Review for NeurIPS paper: Benchmarking Deep Learning Interpretability in Time Series Predictions

NeurIPS 2020

Benchmarking Deep Learning Interpretability in Time Series Predictions

Review 1

Summary and Contributions: This paper introduces a set of benchmark datasets for timeseries saliency methods, a series of associated metrics for evaluating timeseries saliency methods, an empirical conclusion that common methods produce poor saliency maps on timeseries data, and a method for improving them.

Strengths: - The empirical evaluation seems very solid. - The comparison with CNNs makes it convincing that the saliency problems they identify really are specific to timeseries models, which seems like a novel finding. - Research on evaluating saliency methods with respect to objective ground-truth is always nice to see and has generally been more significant than interpretability papers which are only grounded subjectively. - Overall the problem is relevant.

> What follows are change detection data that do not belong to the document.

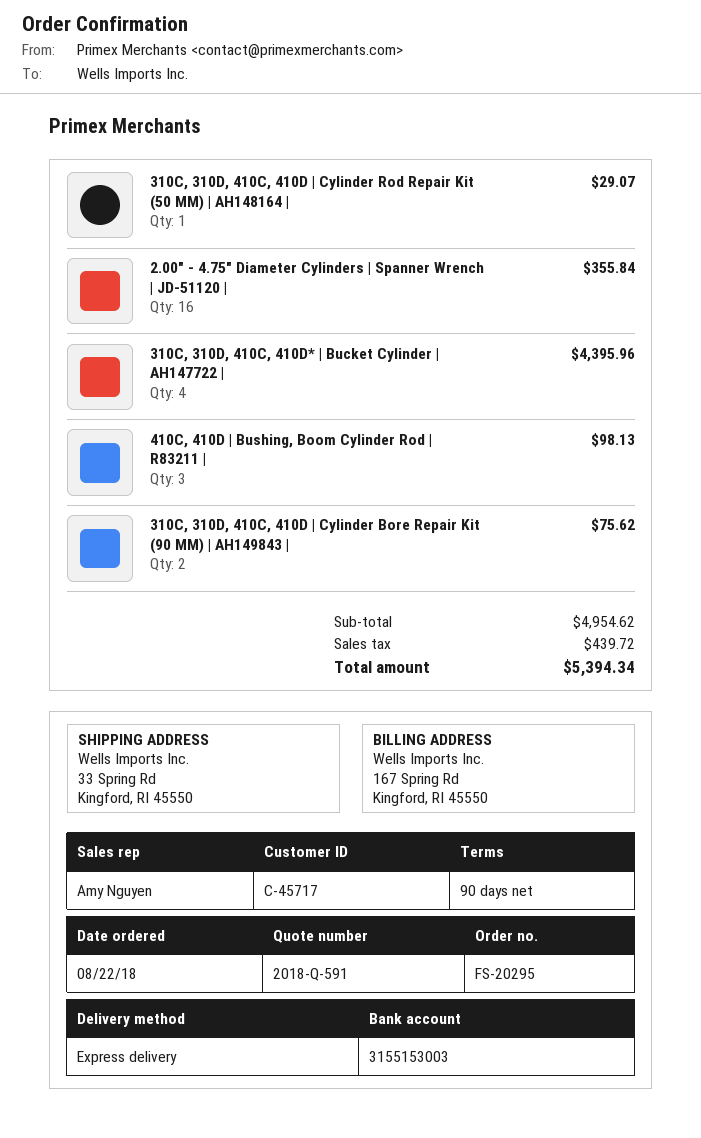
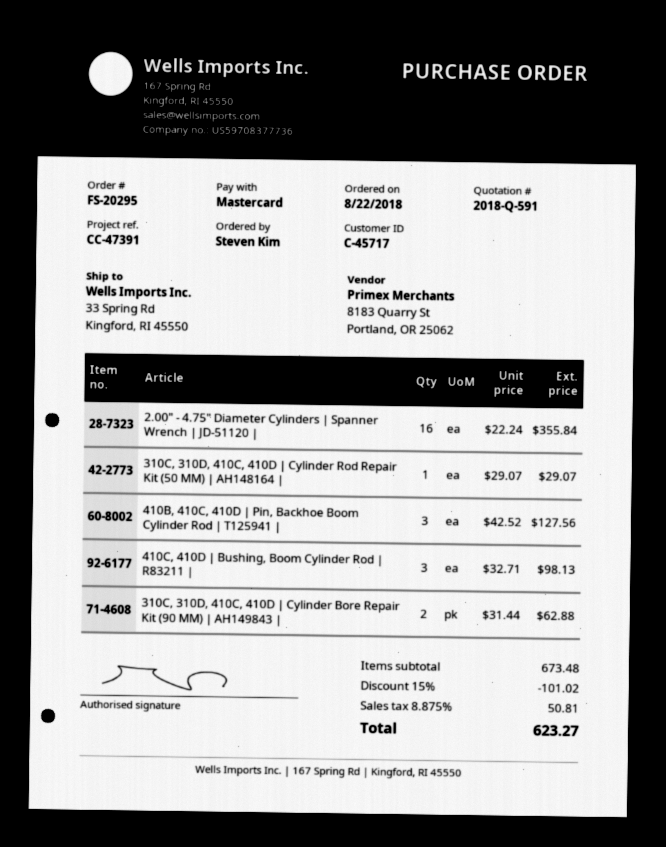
310C, 310D, 410C, 410D* | Bucket Cylinder | AH147722 |: 4 for 4395.96 -> none
310C, 310D, 410C, 410D | Cylinder Bore Repair Kit (90 MM) | AH149843 |: 2 for 75.62 -> 2 for 62.88
410B, 410C, 410D | Pin, Backhoe Boom Cylinder Rod | T125941 |: none -> 3 for 127.56
subtotal: 4954.62 -> 673.48
discount: none -> 15% = 101.02
tax: 439.72 -> 50.81
total: 5394.34 -> 623.27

Weaknesses: - As the authors acknowledge, they do not provide much theoretical insight into why such problems occur with saliency methods on timeseries data, or why certain methods (e.g. LSTMs) are generally "harder to interpret" - The paper relies entirely on gradient-based saliency methods (even for SHAP approximation), but there are more diverse/lower tech approaches, and leaving them out makes the paper less informative. For example, I'd be curious to see an empirical comparison to simple masking-based saliency (i.e. changes in model predictions when a feature is set to 0 at a timestep). Perhaps that would do comparatively better without TSR and would provide insight into why TSR is helpful.

Correctness: Overall, the claims and methodology seem sound.

Clarity: The paper is well and clearly written. However, the figures are definitely too small -- at least the ones which were squeezed into the main paper, rather than the supplement :)

Relation to Prior Work: Although I am not extremely well versed in the time-series literature, it seems like the paper does a good job discussing its relationship to the current state of the field.

Reproducibility: Yes

Additional Feedback: Update in response to author feedback: I still feel this paper is good and worth including, despite other reviewers' concerns that the contribution is too marginal. I also think the benchmark datasets this paper introduces are particularly valuable.

Review 2

Summary and Contributions: This submission compares the performance of various saliency-based interpretability methods across diverse neural architectures on a set of synthetic datasets. The authors also propose a simple two-step temporal saliency rescaling approach to improve the performance for time series data. Overall, this work is OK, but lacks in-depth analysis and novelty.

Strengths: It is a meaningful work to establish a test data set to compare saliency-based interpretability methods for time series data. The new simple method proposed in the submission also have a significant performance improvement on this synthetic dataset.

Weaknesses: This submission lacks depth and novelty, and has limited contributions to the machine learning community. The tested data set is an extension of previous synthetic data. It is a question to me whether this data set covers most issues real data has. This paper also lacks a theoretical analysis of why the previous metrics failed and why their proposed metric have better performance. There is no in-depth discussion of the limitations of the new metric. In addition, there is a lack of guidance on the selection of the threshold in the algorithm.

Correctness: Yes, I think the proposed method is reasonable.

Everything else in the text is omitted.